Yes in that we have a lot of stuff deployed on Microsoft stuff because it's easy. A lot of things are done via the "just do it via Azure/PowerApps/Excel" because it's quick and gets the job done, whereas rolling something more sustainable would take time and effort.
No, because this isn't the 1990s where we didn't really have other choices and if one cropped up, Microsoft would crush them ruthlessly, if not illegally. Microsoft now is the easy choice, but back then it was the only choice. Microsoft has viable competition today.
I really do wish Google or Amazon could roll out low-code stuff on par with PowerApps, and I really, really wish line-of-business staff would stop using Excel for everything.
Sure they could, they have Linux security software as well and DTNS reported it impacted some distributions before windows was hit, but it didn’t get as much press because few end users were inconvenienced.

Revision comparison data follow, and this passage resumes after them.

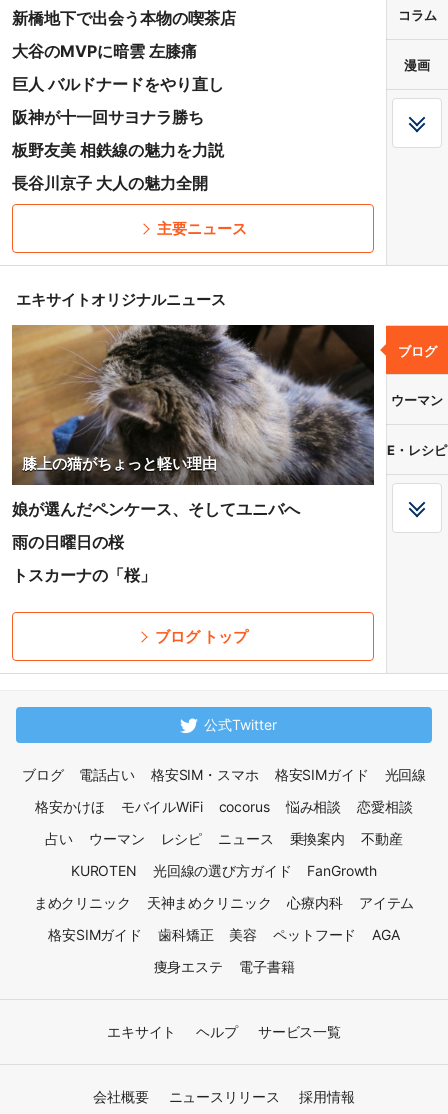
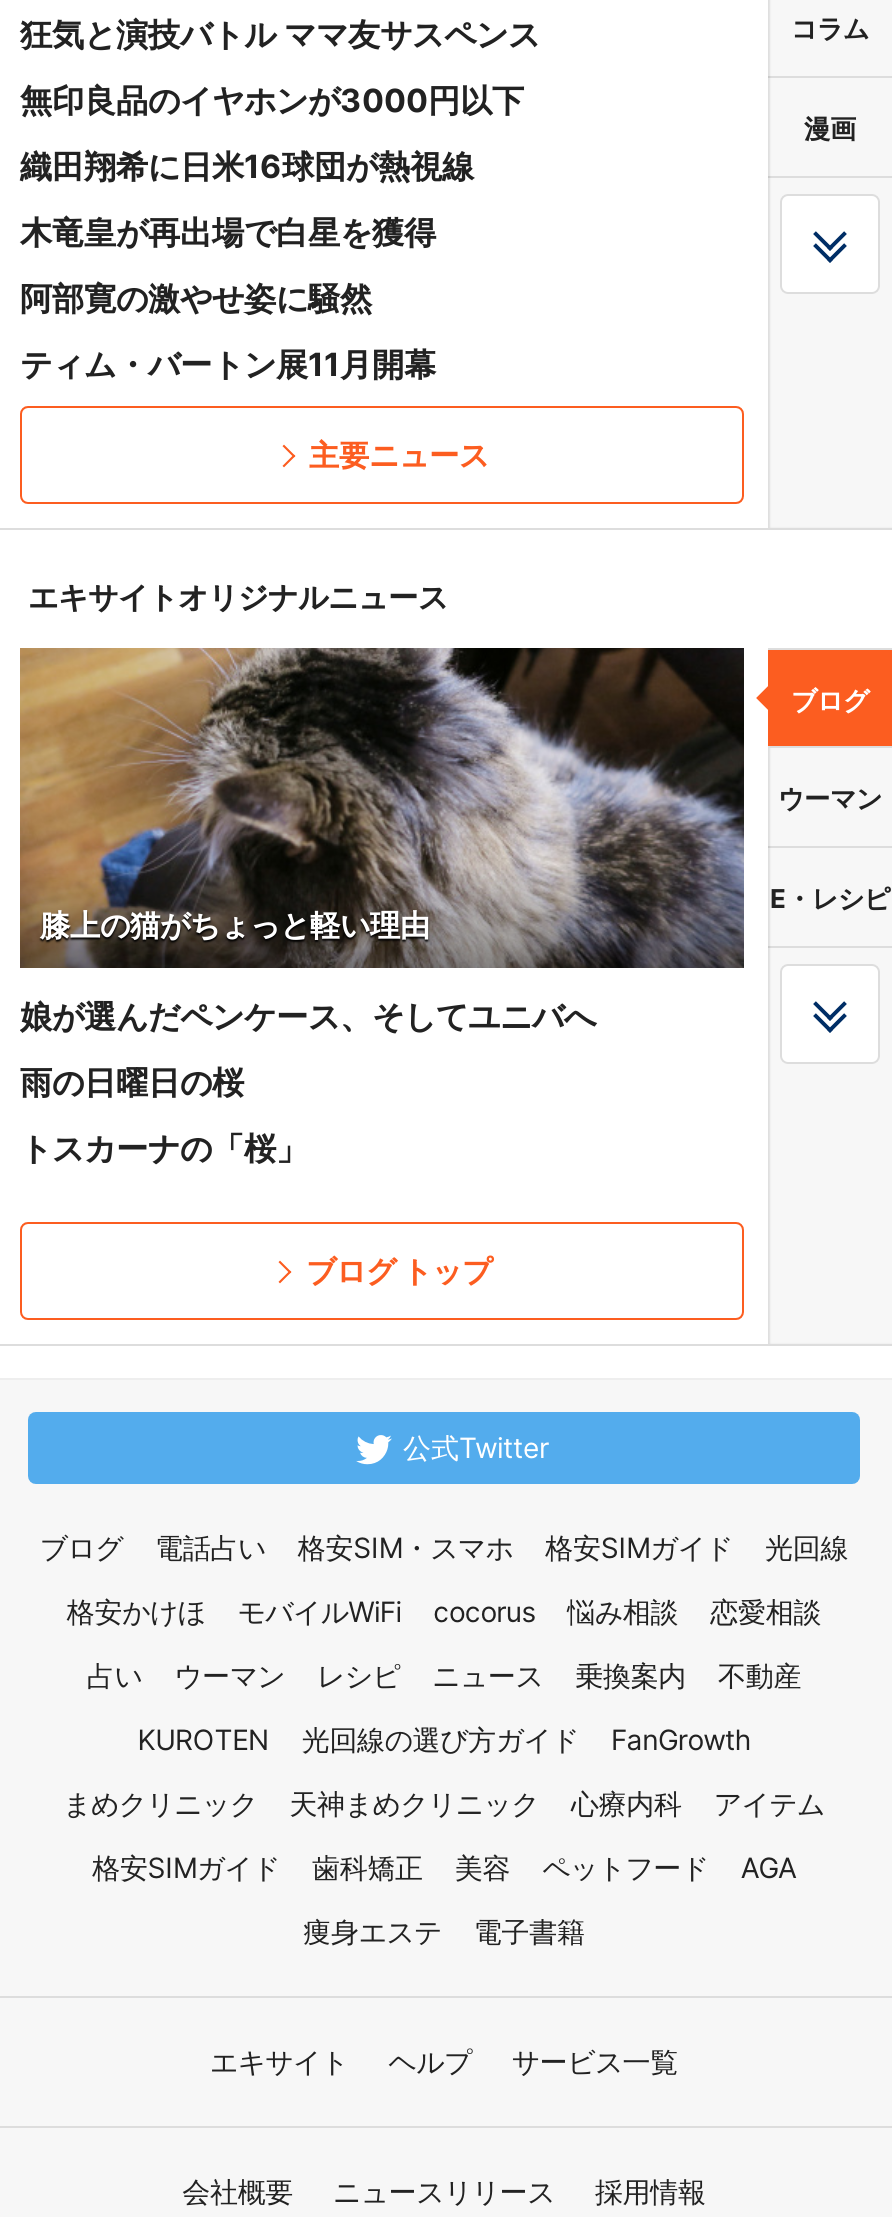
- 新橋地下で出会う本物の喫茶店
+ 狂気と演技バトル ママ友サスペンス

- 大谷のMVPに暗雲 左膝痛
+ 無印良品のイヤホンが3000円以下

- 巨人 バルドナードをやり直し
+ 織田翔希に日米16球団が熱視線

- 阪神が十一回サヨナラ勝ち
+ 木竜皇が再出場で白星を獲得

- 板野友美 相鉄線の魅力を力説
+ 阿部寛の激やせ姿に騒然

- 長谷川京子 大人の魅力全開
+ ティム・バートン展11月開幕
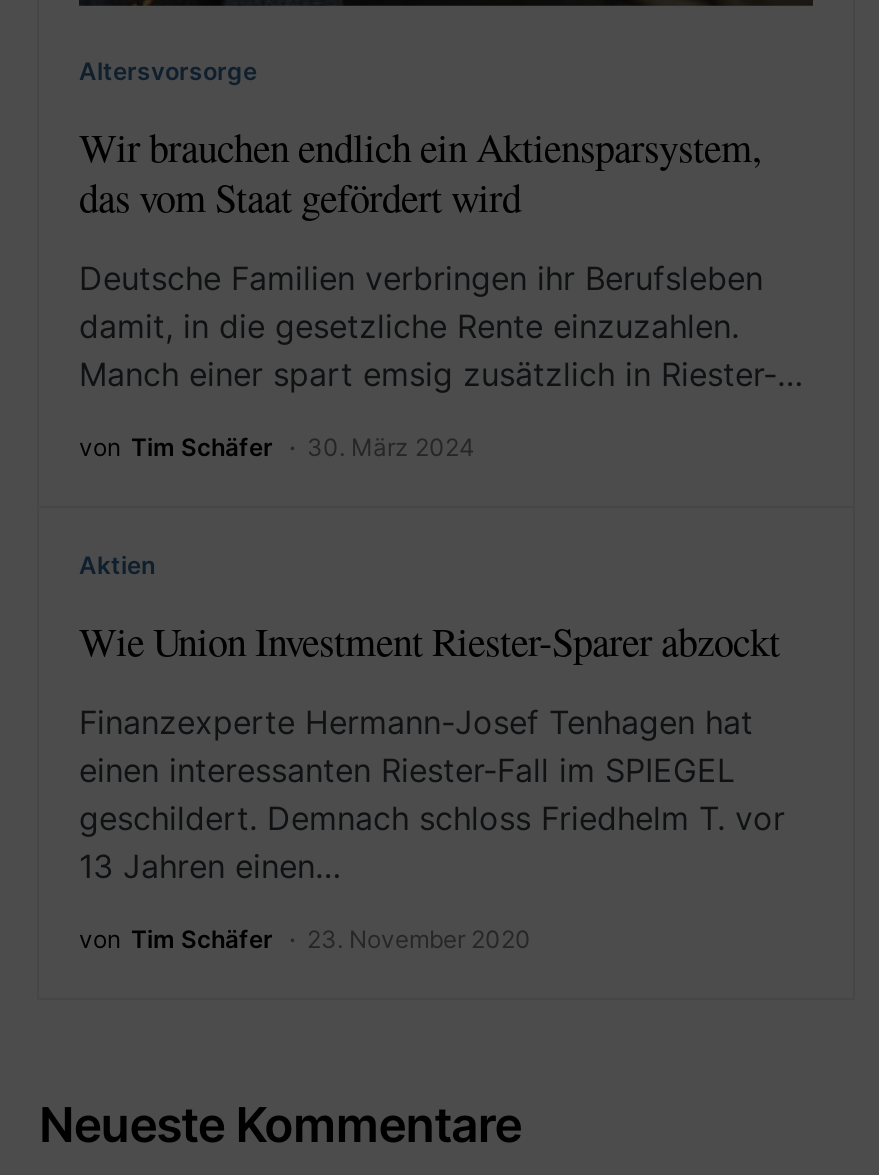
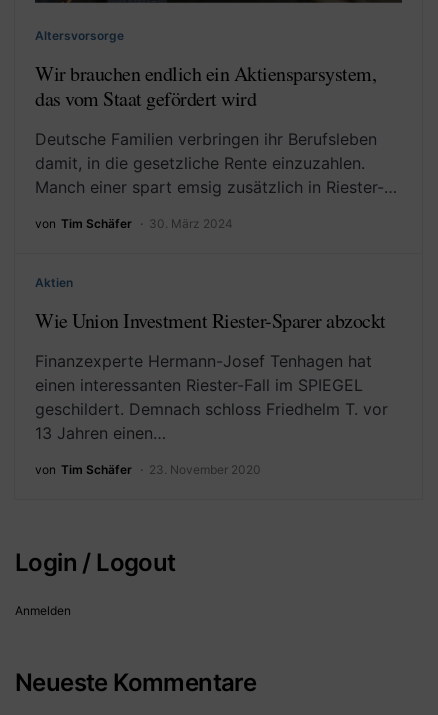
+ Login / Logout
+ Anmelden
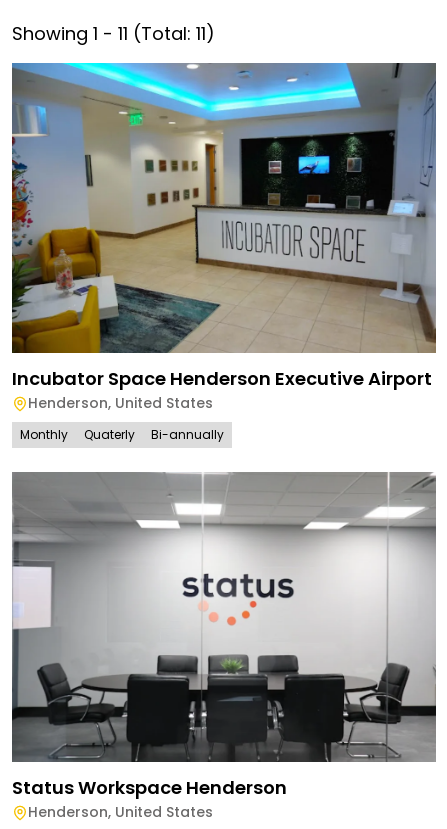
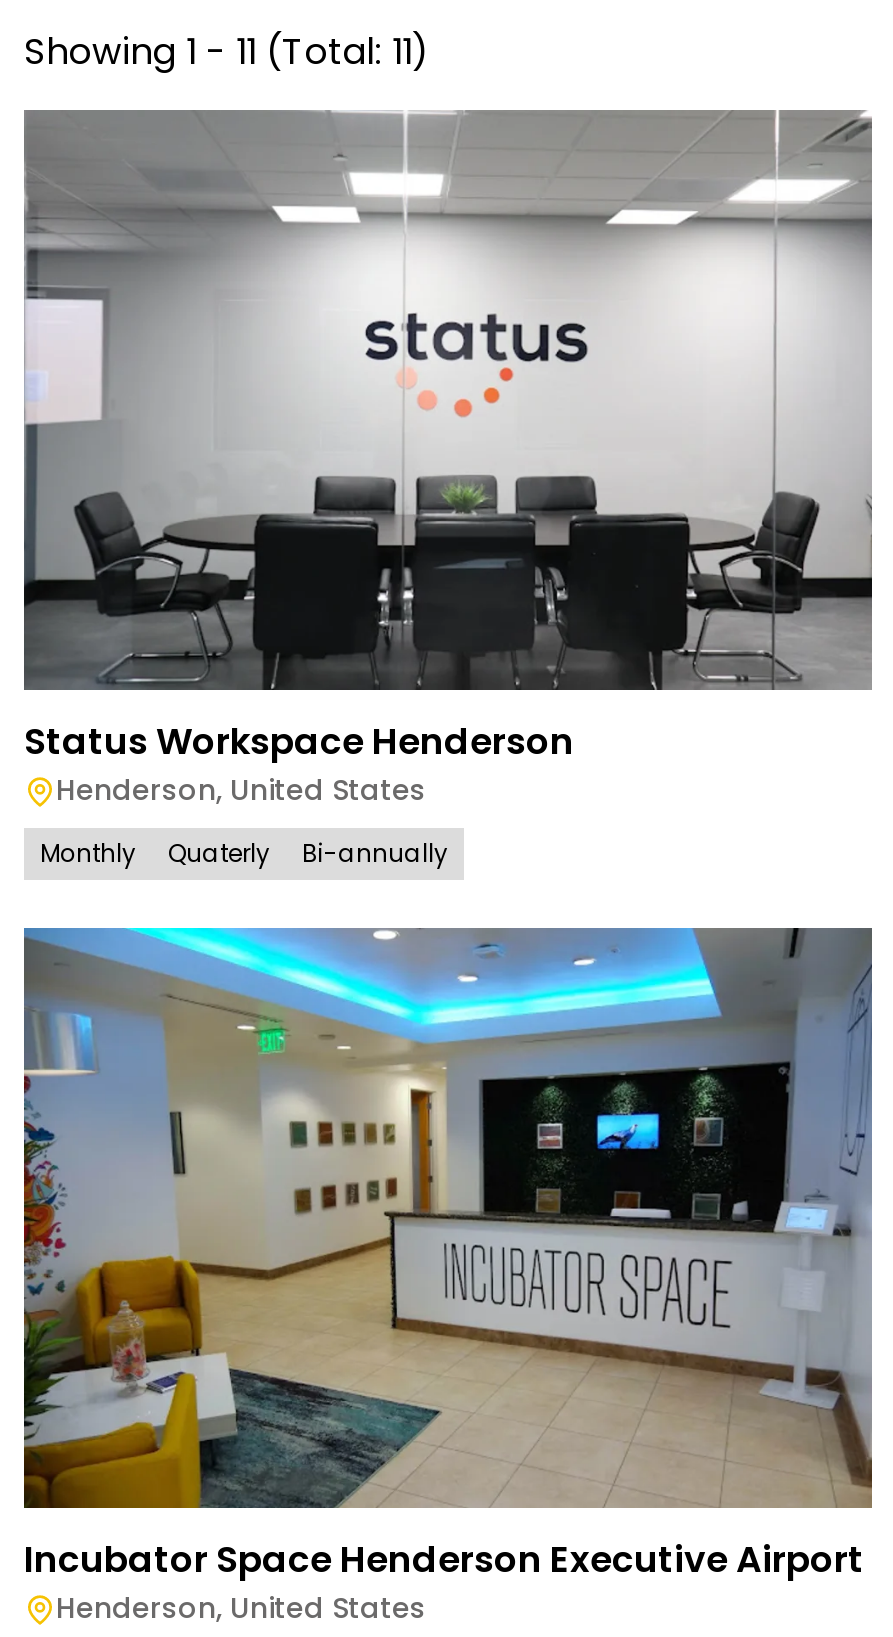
moved down: [image] | Incubator Space Henderson Executive Airport

moved up: [image] | Status Workspace Henderson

Yes. But what if the world was 1/3rd Linux, 1/3rd windows, 1/3rd OSX? Then potentially the overall failure would have been less, which I think the point of this piece was.
The problem with that logic is that this failure was not caused by Microsoft, it was caused by ClownStrike. Their software works on Windows and Linux (not sure about Mac) and they fucked up the linux software a few weeks before the Microsoft incident.
Even if Linux had more market share in the affected endpoints they would still have been affected, just on different timelines I guess.
Yes. But what if the world was 1/3rd Linux, 1/3rd windows, 1/3rd OSX?
The 1/3 running macOS (they haven’t called in OS X in many years now) wouldn’t have to worry, because Apple provides kernel event access for security tools running in user space. The CrowdStrike Falcon Sensor driver on macOS runs as a System Extension, and runs 100% in user space (“Ring 3” in Intel parlance) only — so if it misbehaves, the kernel can just shut it down and continue on its merry way.
The problem with Windows (and to a certain extend Linux) is that Falcon Sensor needs to run in kernel mode (Ring 0) on those OS’s, and if it fucks up you lose all guarantees that the kernel and all of the apps running on the system haven’t been fucked with, hence the need for a full system crash/shutdown. The driver can (and did) put these systems in an indeterministic state. But that can’t happen on modern macOS with modern System Extensions.